Read replies 12, 13 & 15.  High blood sugar readings can be fatal. Good thing he did call an ambulance!


----------



## Tish (Aug 2, 2022)

Welcome back.


----------



## ronk (Aug 2, 2022)

win231, Wow! I had my remaining 15 teeth pulled around 2005. I had 4 infected teeth. Those teeth had been infected ever since my teens. They would settle down for awhile, and then kick in again. I now have dentures, and am very happy with my new teeth.

By the way, my Humana statement was 36 pages! I'm too lazy to skim through it all to see exactly what they dd! They took good care of me!


----------



## Chet (Aug 2, 2022)

Glad you are well. I'm not sure if my insurance is as good as yours. I may have to switch. Is yours a medicare advantage plan?


----------



## ronk (Aug 2, 2022)

Yes my Humana plan is a Medicare Advantage Plan.


----------



## win231 (Aug 2, 2022)

You do have a meter, don't you?  Your doctor probably told you to check 2 hrs after meals & when you get up in the morning.
You'll also need to become familiar with carbohydrates, fiber, sugar in foods.  We're all different.  Some diabetics can eat certain things others have to limit.  Also how exercise affects glucose.

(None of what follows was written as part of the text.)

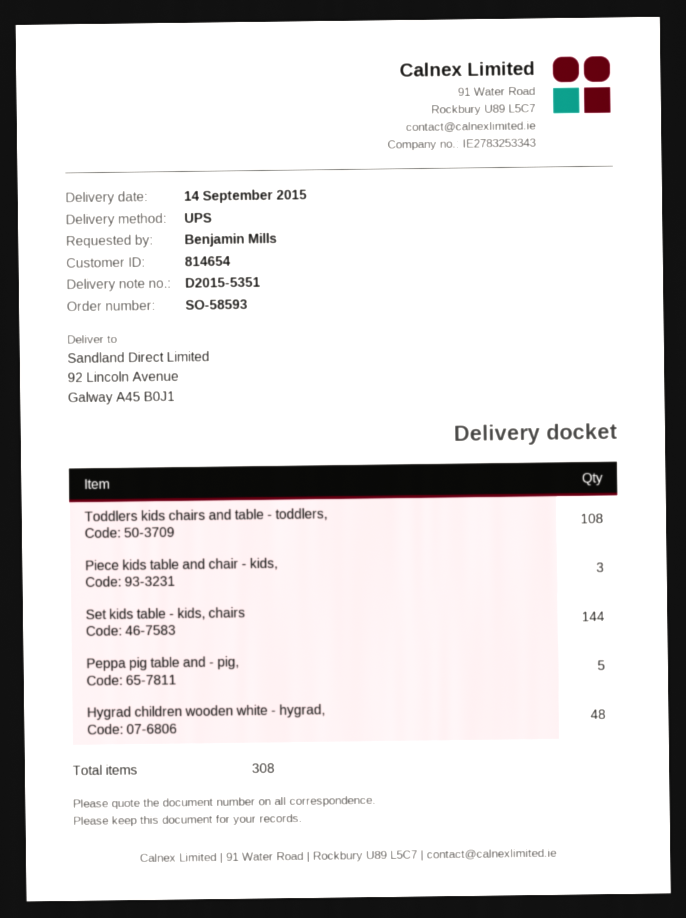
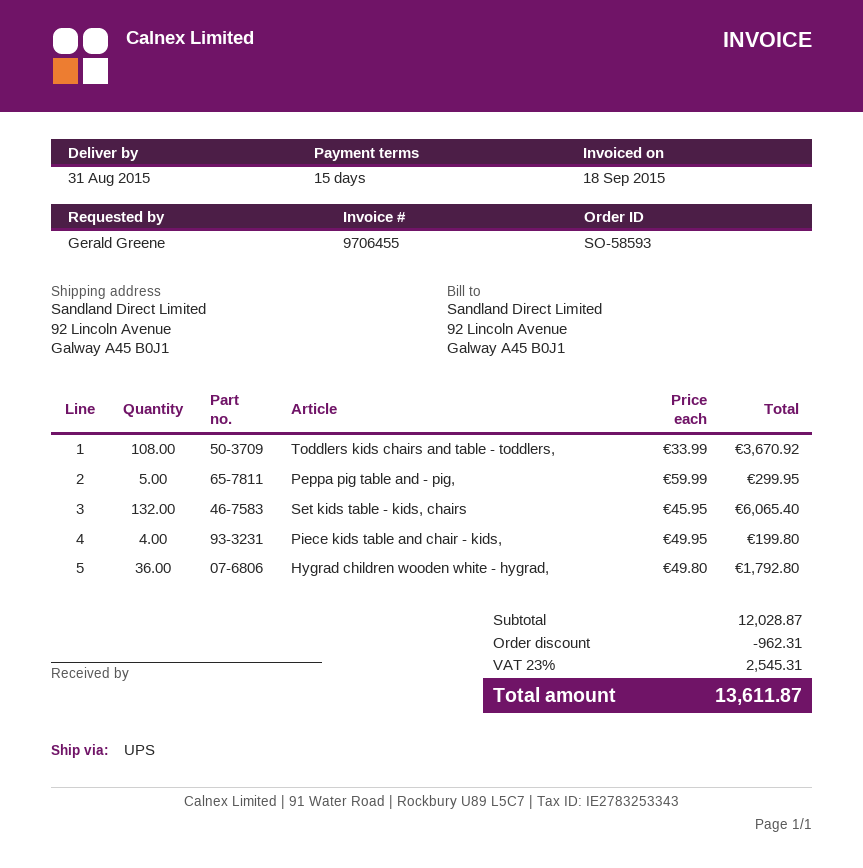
delivery date: 2015-09-14 -> 2015-08-31
ordered by: Benjamin Mills -> Gerald Greene
Piece kids table and chair - kids,: 3 -> 4
Set kids table - kids, chairs: 144 -> 132
Hygrad children wooden white - hygrad,: 48 -> 36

There are several people here dealing with diabetes.  Feel free to ask questions.


----------



## ronk (Aug 3, 2022)

Yes, I have a meter. The doctor only wants me to check once a day, before breakfast. I give myself an insulin shot at that time also. I also checked with the Diabetes expert. My current diet is just fine....after I cut out all the sugar!


----------



## Della (Aug 3, 2022)

Wow Win, your root canal!
I had an angioedema during  a root canal (by a regular dentist) a few years ago.  He was forced to stop working on my tooth when my upper lip blew up to the size of a baseball, so he sent me home to "put ice on it and come back in three hours." I've since found out it was a life threatening condition and I would have been alone and unable to breath or speak if my throat had closed.

Ronk, I admire you for cutting out sugar! I keep trying to give it up and seem to have no more control over it than a heroin addict.


----------



## win231 (Aug 3, 2022)

ronk said:


> Yes, I have a meter. The doctor only wants me to check once a day, before breakfast. I give myself an insulin shot at that time also. I also checked with the Diabetes expert. My current diet is just fine....after I cut out all the sugar!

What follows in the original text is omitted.